System Design Case Study

How does a group chat with 1M+ members deliver a single message without causing a fan-out explosion?

?? Design a large-group messaging system that delivers messages to 1M+ members with <2s latency · without write-time fan-out
Concepts Involved

Problem Statement

How does a group chat with 1M+ members deliver a single message without causing a fan-out explosion, keeping delivery latency under 2 seconds for all participants regardless of group size?

Scope: Large channel/group delivery path · not 1:1 DMs, not media upload, not E2E encryption. The hard question: how do you avoid O(N) write amplification when N = 1,000,000?
1M+
members per channel
some channels exceed 5M
200K+
channels at this scale
public broadcast channels
<2s
delivery target
all members, any region
700M+
monthly active users
global distribution
Cross-reference: Slack's Fan-out Strategy covers hybrid fan-out up to 50K members · this problem goes 20· further.

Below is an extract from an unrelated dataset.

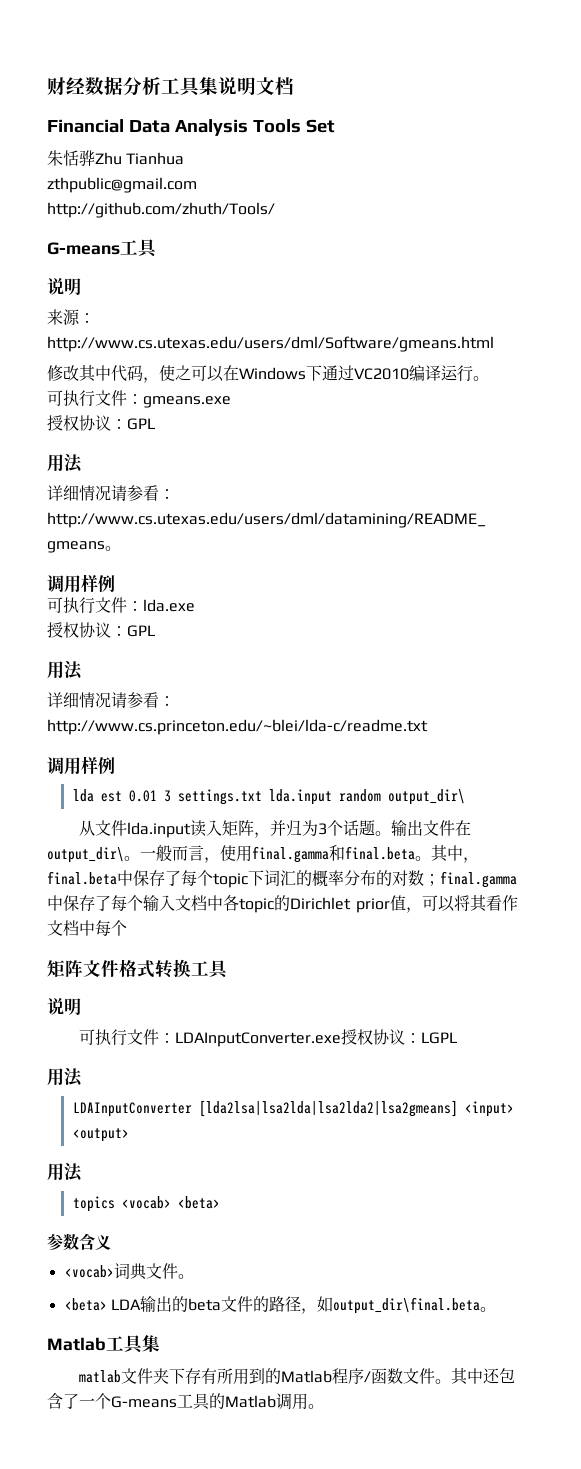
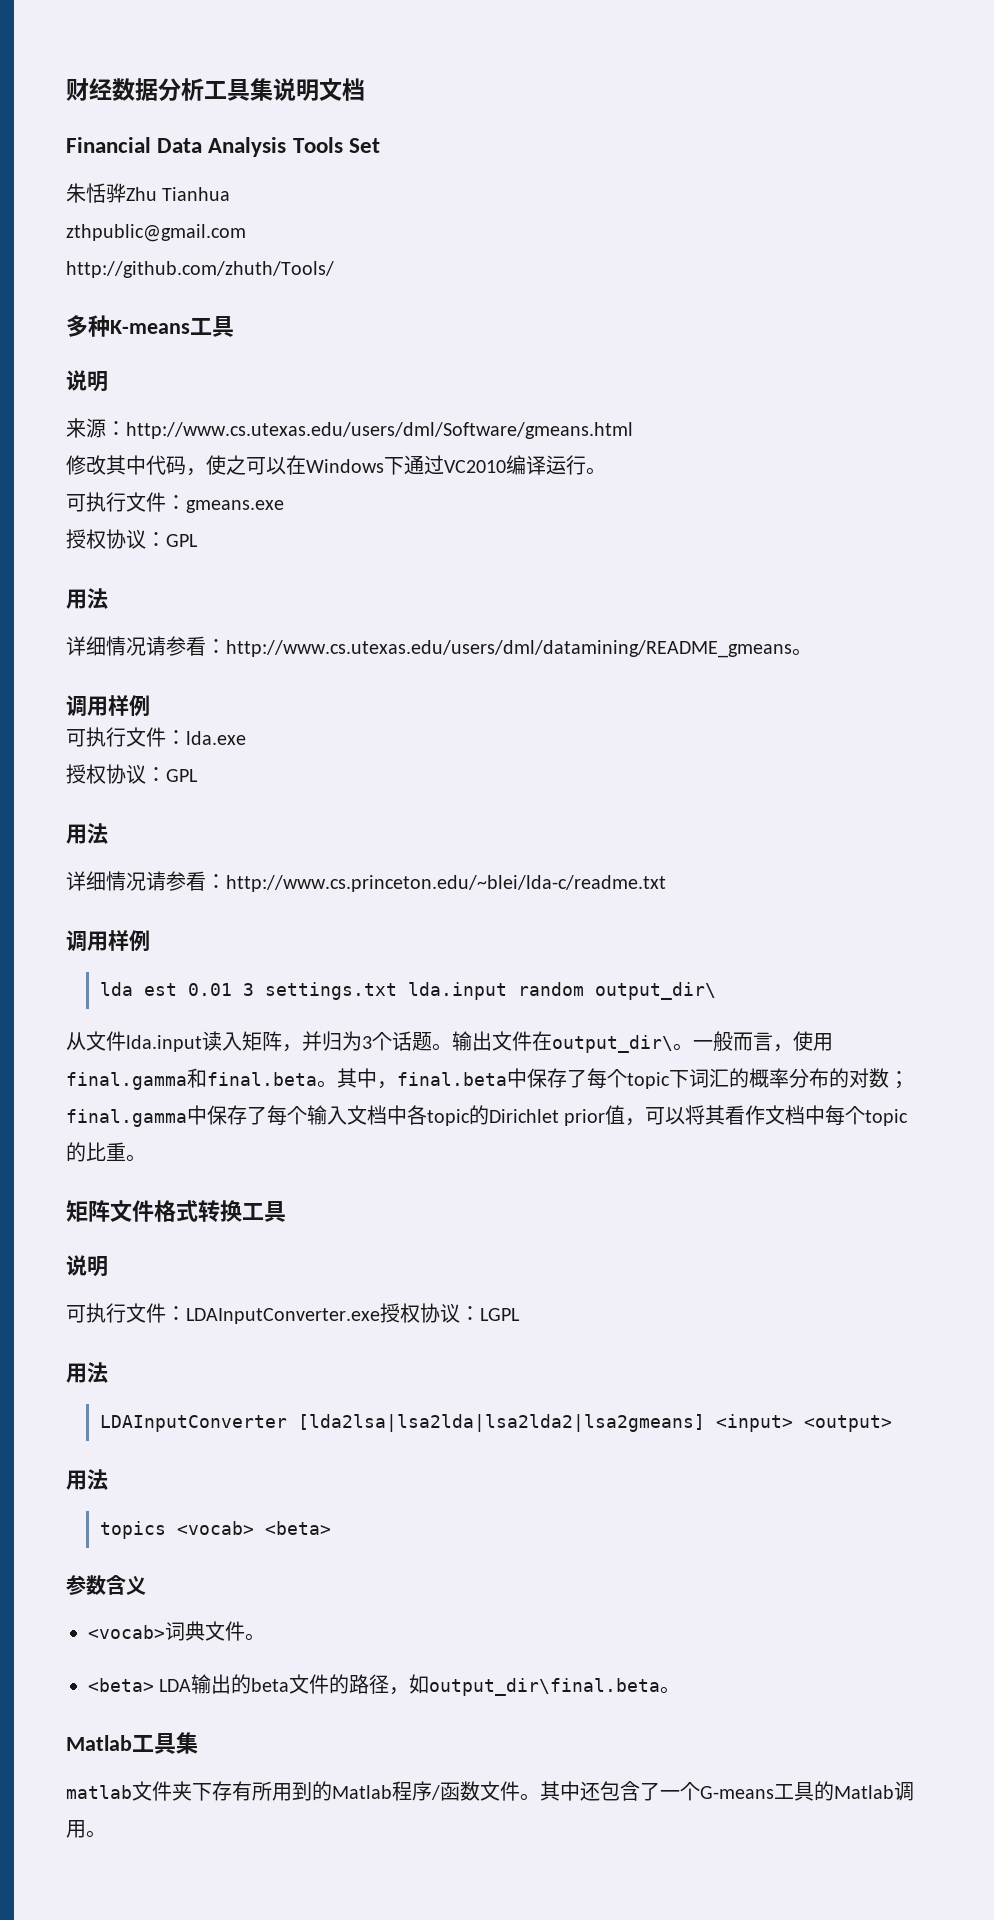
[47,242,120,255] G-means -> [66,315,190,337] 多种K-means
(127, 928) none -> [865,1109,909,1126] [66,1142,146,1162] topic的比重。

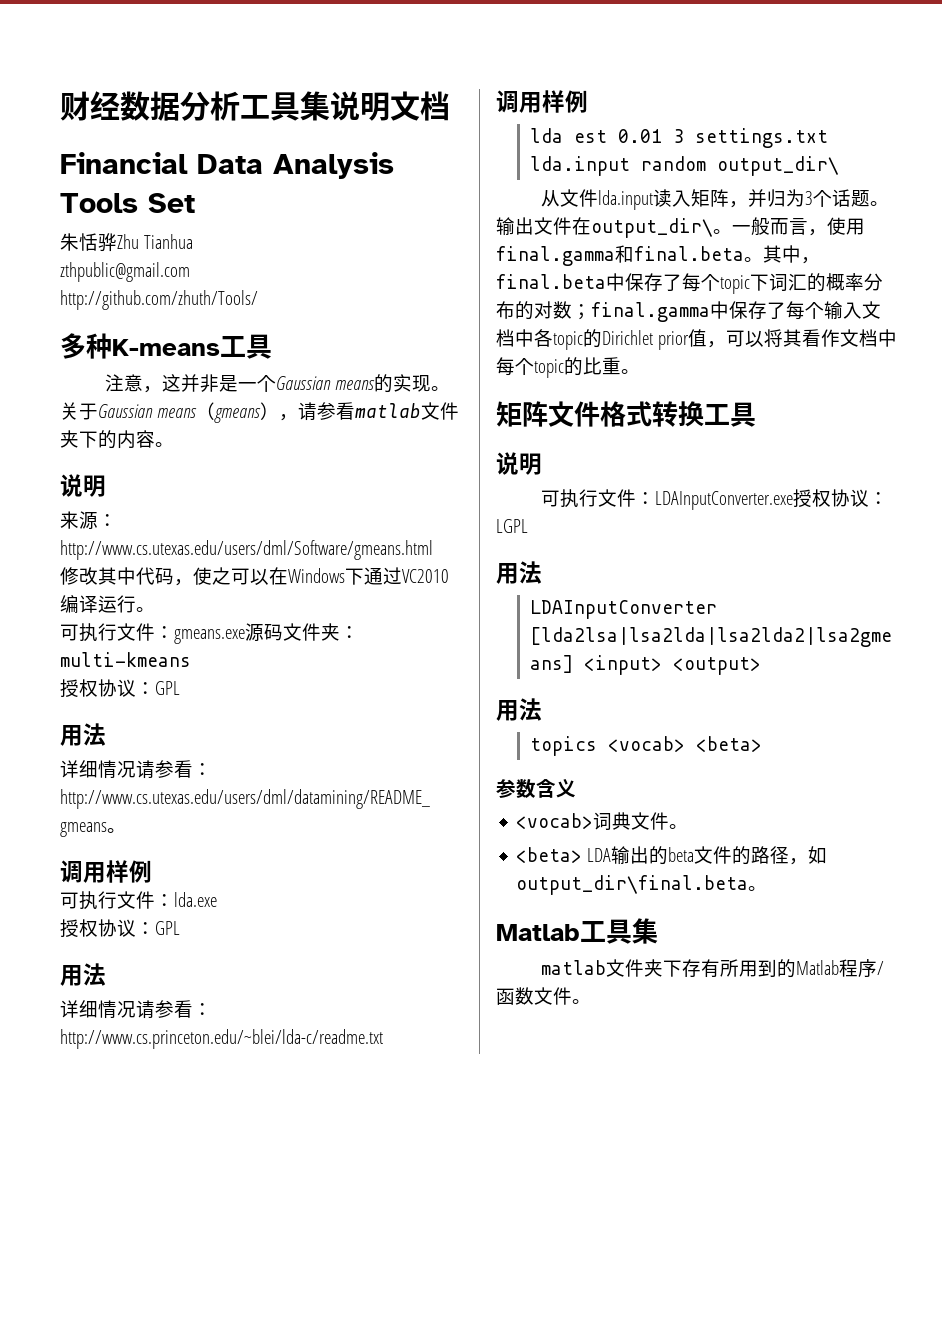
(234, 326) none -> [104,374,450,393] [60,402,459,423] [60,430,174,449] // 注意，这并非是一个Gaussian means的实现。关于Gaussian means（gmeans），请参看matlab文件夹下的内容。
(284, 506) none -> [245,623,359,642] [60,652,191,667] 源码文件夹：multi-kmeans
[540,1781,914,1801] [66,1820,106,1838] 其中还包含了一个G-means工具的Matlab调用。 -> (591, 1001) none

At 1M+ members, even Slack's "push to online only" model breaks because 10% online = 100K simultaneous pushes per message.

Functional Requirements

What the system must do · core behaviours for 1M+ member channels

Must Have (Core)

1. Admin/allowed user can post a message to a channel with 1M+ members
2. All online members receive the message within 2 seconds
3. Offline members see the message on next app open (pull-based catch-up)
4. Messages are ordered · all members see the same sequence
5. Notification tiering · @mentions push immediately, regular messages update badge only
6. System handles member join/leave storms without disrupting delivery

Out of Scope (this design)

? End-to-end encryption (not applicable to large public channels)
? Media/file delivery (separate CDN pipeline)
? Message editing/deletion propagation
? Bot API and webhook integrations
? User authentication and session management
? Small group chat (<1K members · standard fan-out works fine)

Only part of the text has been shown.